The project is organized into modular packages:

├── cmd/
│   ├── model-extractor/          # Main CLI application for metadata extraction
│   └── metadata-report/          # CLI for generating metadata reports
├── internal/                     # Internal packages
│   ├── catalog/                  # Catalog generation services
│   ├── config/                   # Configuration management
│   ├── enrichment/               # Metadata enrichment services
│   ├── huggingface/             # HuggingFace API integration
│   ├── metadata/                # Metadata parsing and migration
│   ├── registry/                # Container registry services
│   └── report/                  # Metadata reporting and analysis
├── pkg/                         # Public packages
│   ├── types/                   # Shared type definitions
│   └── utils/                   # Utility functions
└── test/                        # Test files and test data

Prerequisites

Go 1.25 or later
Access to container registries (registry.redhat.io)
Internet access for HuggingFace API calls
Docker (for containerized builds and deployment)

Installation

From Source

git clone https://github.com/opendatahub-io/model-metadata-collection.git
cd model-metadata-collection
make build

This creates binaries at:

build/model-extractor - Main metadata extraction tool
build/metadata-report - Metadata reporting and analysis tool

Using Go Install

# Install the metadata extraction tool
go install github.com/opendatahub-io/model-metadata-collection/cmd/model-extractor@latest

# Install the metadata reporting tool
go install github.com/opendatahub-io/model-metadata-collection/cmd/metadata-report@latest

Usage

Basic Usage

Run with default settings (processes HuggingFace collections and falls back to data/models-index.yaml):

./build/model-extractor

Custom Configuration

./build/model-extractor \
  --input custom-models.yaml \
  --output-dir /tmp/output \
  --catalog-output /tmp/catalog.yaml \
  --max-concurrent 10

Metadata Reporting

Generate metadata completeness reports:

# Generate reports from existing output
./build/metadata-report --output-dir output --report-dir reports

# Use custom catalog file
./build/metadata-report \
  --catalog data/models-catalog.yaml \
  --output-dir output \
  --report-dir reports

Skip Specific Processing Steps

# Skip HuggingFace processing and enrichment
./build/model-extractor --skip-huggingface --skip-enrichment

# Process only metadata extraction
./build/model-extractor --skip-huggingface --skip-enrichment --skip-catalog

# Include custom static catalog files
./build/model-extractor --static-catalog-files custom1.yaml,custom2.yaml

# Skip default static catalog but include custom ones
./build/model-extractor --skip-default-static-catalog --static-catalog-files custom.yaml

CLI Options

Option	Description	Default
`--input`	Path to models index YAML file	`data/models-index.yaml`
`--output-dir`	Output directory for extracted metadata	`output`
`--catalog-output`	Path for the generated models catalog	`data/models-catalog.yaml`
`--max-concurrent`	Maximum concurrent model processing jobs	`5`
`--skip-huggingface`	Skip HuggingFace collection processing	`false`
`--skip-enrichment`	Skip metadata enrichment	`false`
`--skip-catalog`	Skip catalog generation	`false`
`--static-catalog-files`	Comma-separated list of static catalog files	`""`
`--skip-default-static-catalog`	Skip processing default input/supplemental-catalog.yaml	`false`
`--help`	Show help message	`false`

Metadata Report CLI Options

Option	Description	Default
`--catalog`	Path to models catalog YAML file	`data/models-catalog.yaml`
`--output-dir`	Directory containing model metadata	`output`
`--report-dir`	Directory for generated reports	`output`
`--help`	Show help message	`false`

Docker Build and Deployment

Building the Container

The Docker build uses a single-stage approach based on registry.access.redhat.com/ubi9-micro:latest.

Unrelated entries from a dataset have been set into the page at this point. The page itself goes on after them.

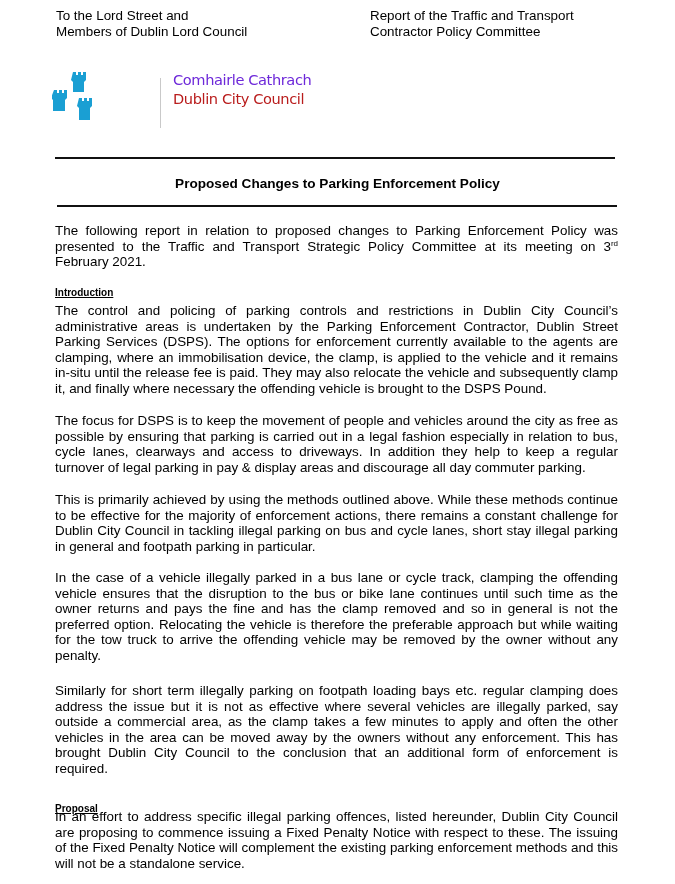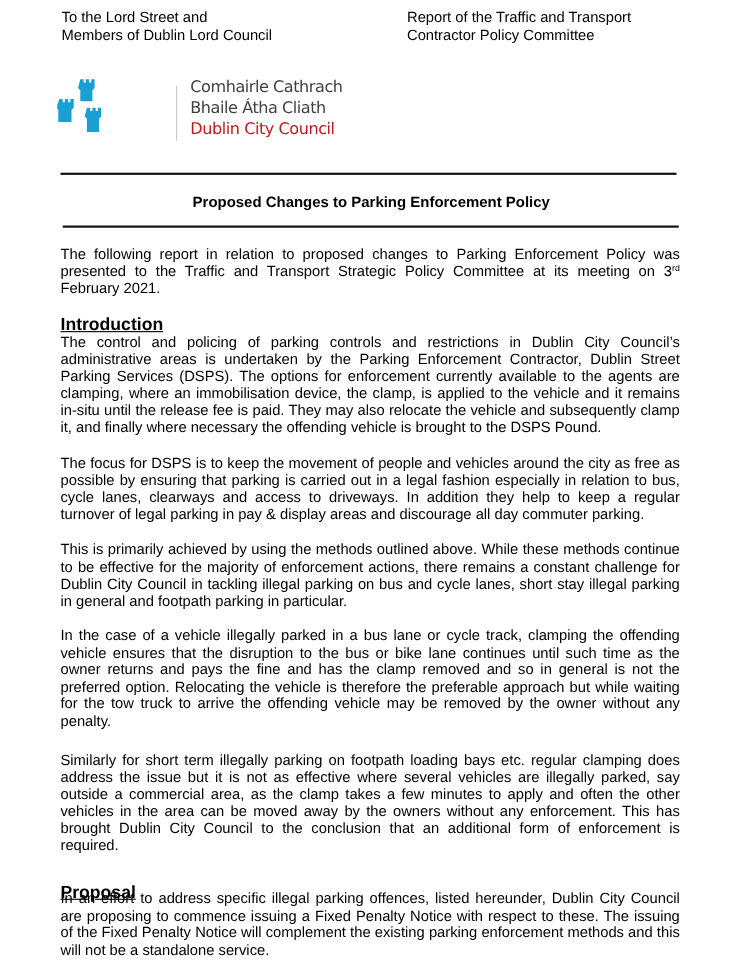--- a/index.html
+++ b/index.html
@@ -8,32 +8,32 @@
     font-family: "Liberation Sans", sans-serif; color: #000;
   }
   .addr-left { position: absolute; left: 56px; top: 8px; font-size: 13.4px; line-height: 15.5px; }
   .addr-right { position: absolute; left: 370px; top: 8px; font-size: 13.4px; line-height: 15.5px; }
   .addr-line { display: block; white-space: nowrap; }
 
   .logo { position: absolute; left: 52px; top: 68px; height: 62px; width: 220px; }
   .logo svg { position: absolute; left: 0; top: 0; }
   .logo-divider { position: absolute; left: 108px; top: 10px; width: 1px; height: 50px; background: #c9c9c9; }
   .logo-text { position: absolute; left: 121px; top: 2px; font-family: "DejaVu Sans", sans-serif; font-size: 14.6px; line-height: 19px; letter-spacing: -0.4px; }
-  .logo-text .l1, .logo-text .l2 { color: #404040; display: block; white-space: nowrap; }
+  .logo-text .l1, .logo-text .l2 { color: #6d28d9; display: block; white-space: nowrap; }
   .logo-text .l3 { color: #b91c1c; display: block; white-space: nowrap; }
 
   .rule { position: absolute; left: 55px; width: 560px; height: 2px; background: #111; }
   .rule.top { top: 157px; }
   .rule.bottom { top: 205px; left: 57px; width: 560px; }
 
   .doc-title { position: absolute; left: 55px; width: 565px; top: 176px; text-align: center; font-weight: bold; font-size: 13.6px; }
 
   .para { position: absolute; left: 55px; width: 563px; font-size: 13.4px; line-height: 15.6px; text-align: justify; }
   .para.intro-p { top: 223px; }
-  .heading { position: absolute; left: 55px; font-weight: bold; font-size: 16px; text-decoration: underline; }
+  .heading { position: absolute; left: 55px; font-weight: bold; font-size: 10px; text-decoration: underline; }
   .heading.intro { top: 287px; }
   .para.p1 { top: 303px; }
   .para.p2 { top: 413px; }
   .para.p3 { top: 492px; }
   .para.p4 { top: 570px; }
   .para.p5 { top: 683px; }
   .heading.proposal { top: 763px; margin-top: 40px; }
   .para.p6 { top: 809px; }
   sup { font-size: 8px; line-height: 0; vertical-align: 5px; }
 </style>
@@ -57,21 +57,20 @@
       <path d="M21 4 h3 v3 h2 v-3 h3 v3 h2 v-3 h3 v8 l-2 2 v10 h-11 v-10 l-2 -2 z"></path>
 
       <path d="M2 22 h3 v3 h2 v-3 h3 v3 h2 v-3 h3 v8 l-2 2 v11 h-12 v-11 l-2 -2 z"></path>
 
       <path d="M27 30 h3 v3 h2 v-3 h3 v3 h2 v-3 h3 v8 l-2 2 v12 h-11 v-12 l-2 -2 z"></path>
     </g>
   </svg>
   <div class="logo-divider"></div>
   <div class="logo-text">
     <span class="l1">Comhairle Cathrach</span>
-    <span class="l2">Bhaile Átha Cliath</span>
     <span class="l3">Dublin City Council</span>
   </div>
 </div>
 
 <div class="rule top"></div>
 <div class="doc-title">Proposed Changes to Parking Enforcement Policy</div>
 <div class="rule bottom"></div>
 
 <div class="para intro-p"><span>The following report in relation to proposed changes to Parking Enforcement Policy was presented to the Traffic and Transport Strategic Policy Committee at its meeting on 3</span><sup>rd</sup><span> February 2021.</span></div>
 

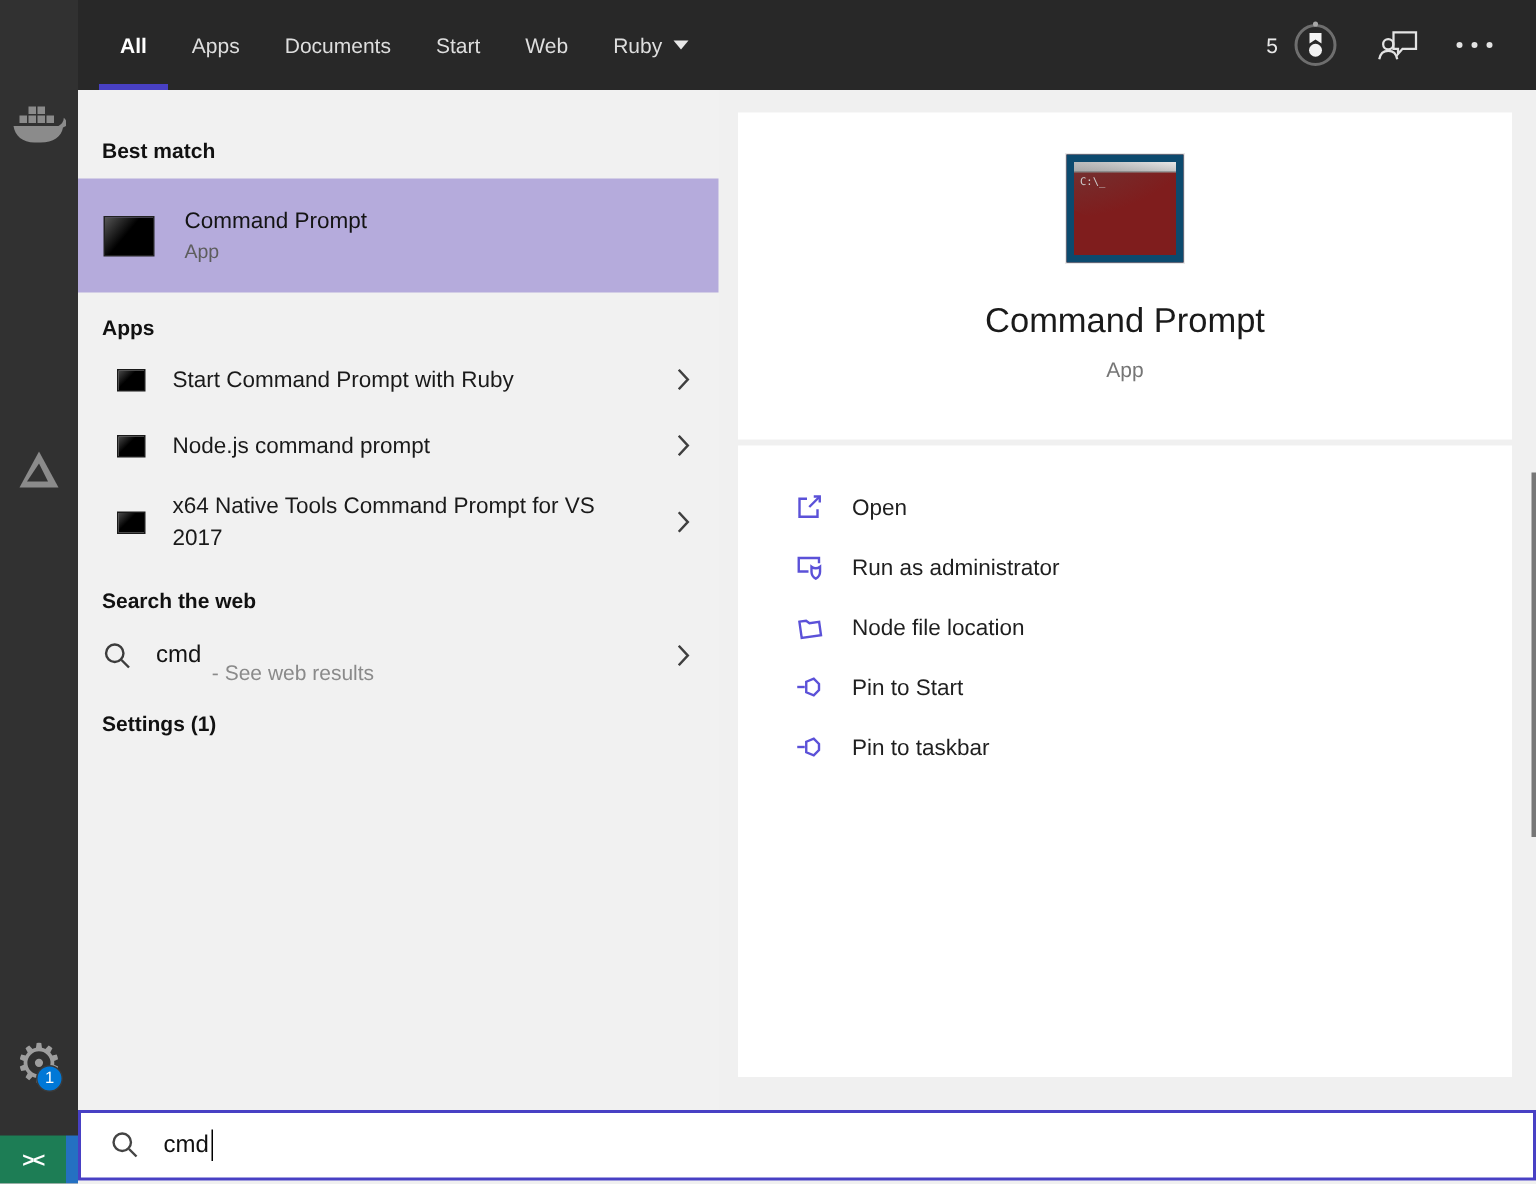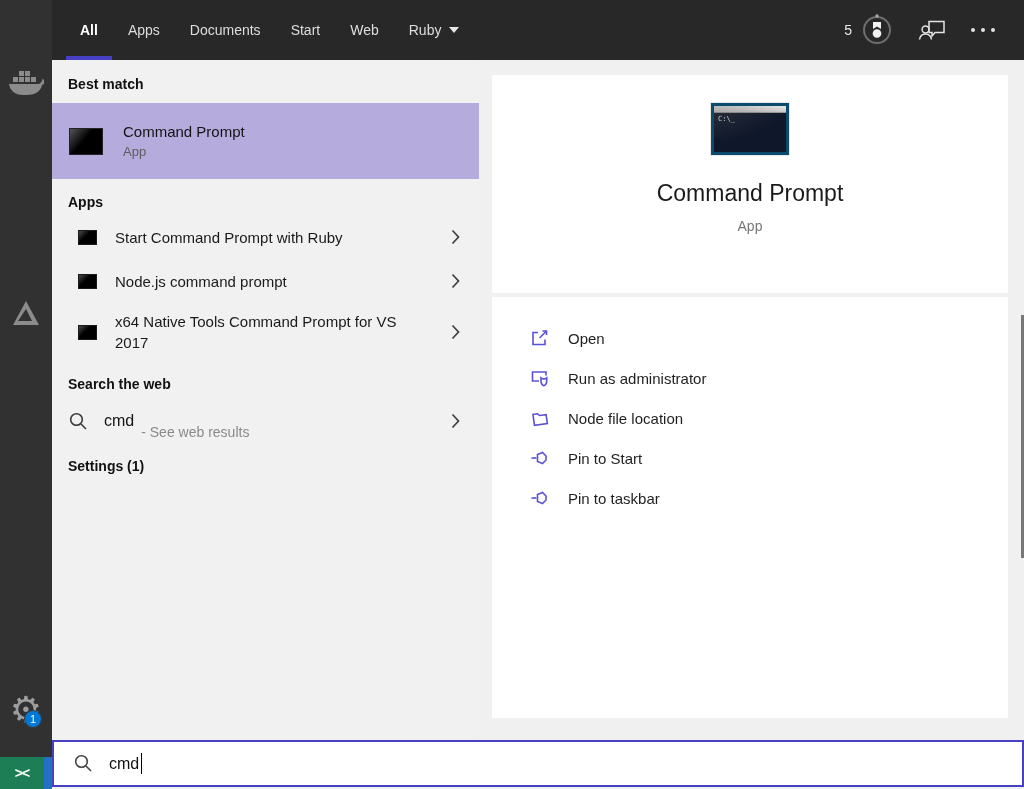--- a/index.html
+++ b/index.html
@@ -86,21 +86,21 @@
   .chev{margin-left:auto;flex:0 0 auto;display:flex;}
   .web-row{min-height:44px;display:flex;align-items:center;padding:0 18px 0 16px;cursor:pointer;}
   .web-query{font-size:16px;color:#141414;margin-left:15px;}
   .web-hint{font-size:14px;color:#8a8a8a;margin-left:7px;margin-top:21px;}
 
   
   .right-area{position:absolute;left:479px;top:60px;width:545px;height:729px;background:#f0f0f0;}
   .card{position:absolute;left:13px;width:516px;background:#fff;}
   .card-header{top:15px;height:218px;display:flex;flex-direction:column;align-items:center;}
   .big-term{
-    width:78px;height:52px;margin-top:28px;background:#0f172a;border:3px solid #0c4a6e;
+    width:78px;height:72px;margin-top:28px;background:#7f1d1d;border:5px solid #0c4a6e;
     box-shadow:0 0 0 1px #e8e8e8;position:relative;overflow:hidden;
   }
   .big-term::before{
     content:"";position:absolute;left:0;top:0;right:0;height:6px;
     background:linear-gradient(#efefef,#c9c9c9);border-bottom:1px solid #9a9a9a;
   }
   .big-term::after{
     content:"";position:absolute;left:-20px;top:-30px;width:110px;height:70px;border-radius:50%;
     background:radial-gradient(ellipse at top left, rgba(90,90,90,.65), rgba(0,0,0,0) 70%);
   }
@@ -192,21 +192,21 @@
       <svg width="26" height="6" viewBox="0 0 26 6" fill="#e3e3e3">
         <circle cx="3" cy="3" r="2"></circle>
           <circle cx="13" cy="3" r="2"></circle>
           <circle cx="23" cy="3" r="2"></circle>
       </svg>
     </div>
   </div>
 </div>
 
 <div class="results">
-  <div class="section-header" style="padding-top:16px;">Best match</div>
+  <div class="section-header" style="padding-top:32px;">Best match</div>
 
   <div class="best-row">
     <div class="term-md"></div>
     <div class="best-text">
       <div class="best-title">Command Prompt</div>
       <div class="best-sub">App</div>
     </div>
   </div>
 
   <div class="section-header" style="padding-bottom:5px;">Apps</div>

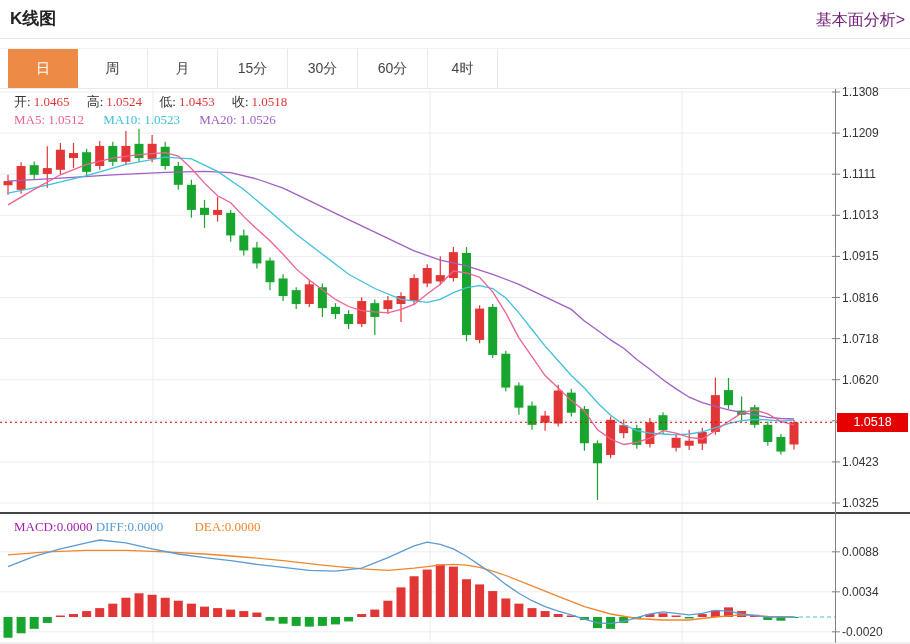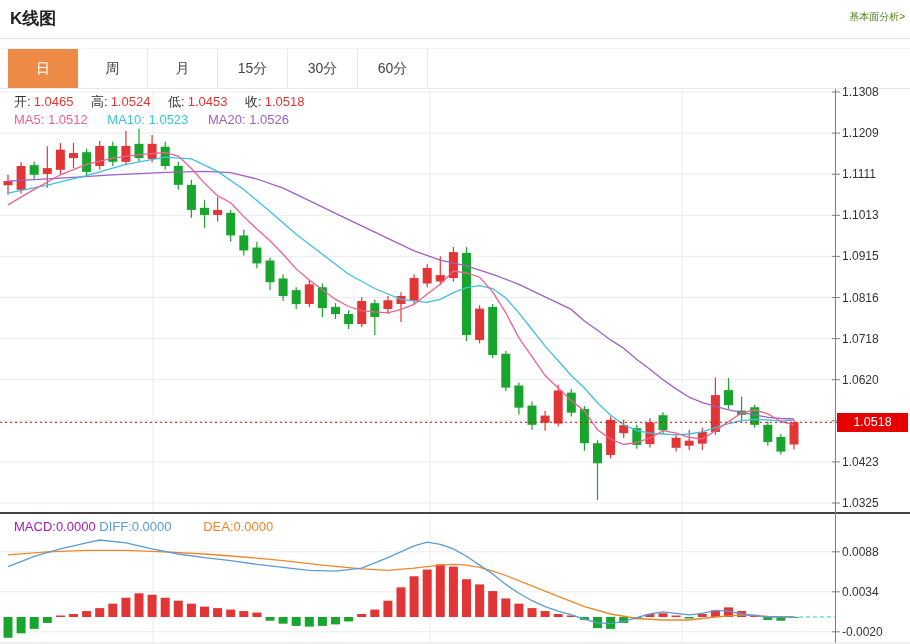--- a/index.html
+++ b/index.html
@@ -1,27 +1,27 @@
 <!DOCTYPE html>
 <html><head>
 <meta charset="utf-8">
 <style>
   html,body{margin:0;padding:0;background:#fff;}
   body{width:910px;height:644px;position:relative;overflow:hidden;
        font-family:"Liberation Sans","DejaVu Sans",sans-serif;-webkit-font-smoothing:antialiased;}
   .hdr{position:absolute;top:0;left:0;width:910px;height:38px;border-bottom:1px solid #e6e6e6;}
   .hdr .title{position:absolute;left:10px;top:7px;font-size:17px;font-weight:bold;color:#222;}
-  .hdr .link{position:absolute;right:5px;top:10px;font-size:10px;color:#4d7c0f;cursor:pointer;text-decoration:none;}
+  .hdr .link{position:absolute;right:5px;top:10px;font-size:16px;color:#701a75;cursor:pointer;text-decoration:none;}
   .tabs-row{position:absolute;top:48px;left:0;width:910px;height:39px;border-bottom:1px solid #e8e8e8;border-top:1px solid #f3f3f3;}
   .tabs{position:absolute;left:8px;top:0;height:39px;display:flex;}
   .tab{width:70px;height:39px;line-height:39px;text-align:center;font-size:14px;color:#444;
        background:#fff;border-right:1px solid #e8e8e8;cursor:pointer;box-sizing:border-box;}
   .tab.active{background:#ed8a45;color:#fff;border-right:none;}
   svg.chart{position:absolute;left:0;top:0;pointer-events:none;z-index:1;}
-  .ovl{position:absolute;z-index:2;white-space:nowrap;}
+  .ovl{position:absolute;z-index:2;white-space:nowrap;font-family:Liberation Serif, serif;}
   .lgd{font-size:13px;}
   .lgd b{font-weight:normal;}
   .lbl{color:#333;margin-right:3px;}
   .val-red{color:#e23535;margin-right:14px;}
   .badge{position:absolute;left:837px;top:413px;width:71px;height:19px;line-height:19px;
          text-align:center;font-size:12.5px;color:#fff;z-index:2;}
   .hitarea{position:absolute;z-index:3;background:transparent;}
 </style>
 </head>
 <body>
@@ -32,20 +32,21 @@
 </div>
 
 <div class="tabs-row">
   <div class="tabs">
     <div class="tab active">日</div>
     <div class="tab">周</div>
     <div class="tab">月</div>
     <div class="tab">15分</div>
     <div class="tab">30分</div>
     <div class="tab">60分</div>
+    <div class="tab">4时</div>
   </div>
 </div>
 
 <svg class="chart" id="chart-svg" width="910" height="644" viewBox="0 0 910 644">
     <g>
       <line x1="153" y1="90" x2="153" y2="642" stroke="#ececec" stroke-width="1"></line>
       <line x1="430" y1="90" x2="430" y2="642" stroke="#ececec" stroke-width="1"></line>
       <line x1="682" y1="90" x2="682" y2="642" stroke="#ececec" stroke-width="1"></line>
       <line x1="0" y1="92" x2="835" y2="92" stroke="#ececec" stroke-width="1"></line>
       <line x1="0" y1="133.1" x2="835" y2="133.1" stroke="#ececec" stroke-width="1"></line>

It copies pre-generated catalog files and benchmark data into a minimal image.

make docker-build

The image exposes two volume mount points:

/app/data — contains the pre-generated catalog and index YAML files
/app/benchmarks — contains sample benchmark data

Container Usage Examples

# Run container (stays alive for data access)
docker run -d --name model-metadata-catalog model-metadata-collection:latest

# Copy catalog files from container to host
docker cp model-metadata-catalog:/app/data/models-catalog.yaml ./models-catalog.yaml
docker cp model-metadata-catalog:/app/data/validated-models-catalog.yaml ./validated-models-catalog.yaml

# Mount data directory for external access
docker run -d -v $(pwd)/catalog-data:/app/data --name catalog model-metadata-collection:latest

# Remove container when done
docker rm -f catalog

Custom Docker Build Options

# Build with custom image name and tag
DOCKER_IMAGE_NAME=my-model-catalog DOCKER_IMAGE_TAG=v1.0 make docker-build

# View image details after build
docker images model-metadata-collection

Input Format

The tool accepts multiple input sources:

Automatic HuggingFace Collections (Default)

Discovers Red Hat AI validated model collections from HuggingFace and generates version-specific index files such as data/hugging-face-redhat-ai-validated-v1-0.yaml.

Static Model Catalogs

The tool merges static model catalogs with dynamically extracted metadata. By default, it reads input/supplemental-catalog.yaml automatically:

source: Red Hat
models:
  - name: Static Model Example
    provider: Static Provider
    description: A model defined in static catalog
    language:
      - en
    license: MIT
    tasks:
      - text-generation
    artifacts:
      - uri: oci://example.com/static-model:1.0

Manual YAML Input

Provide a YAML file with structured model entries supporting both OCI registry and HuggingFace model references:

models:
  - type: "oci"
    uri: "registry.redhat.io/rhelai1/modelcar-granite-3-1-8b-base-quantized-w4a16:1.5"
    labels: ["validated"]
  - type: "oci"
    uri: "registry.redhat.io/rhelai1/modelcar-llama-3-3-70b-instruct:1.5"
    labels: ["validated", "featured"]
  - type: "hf"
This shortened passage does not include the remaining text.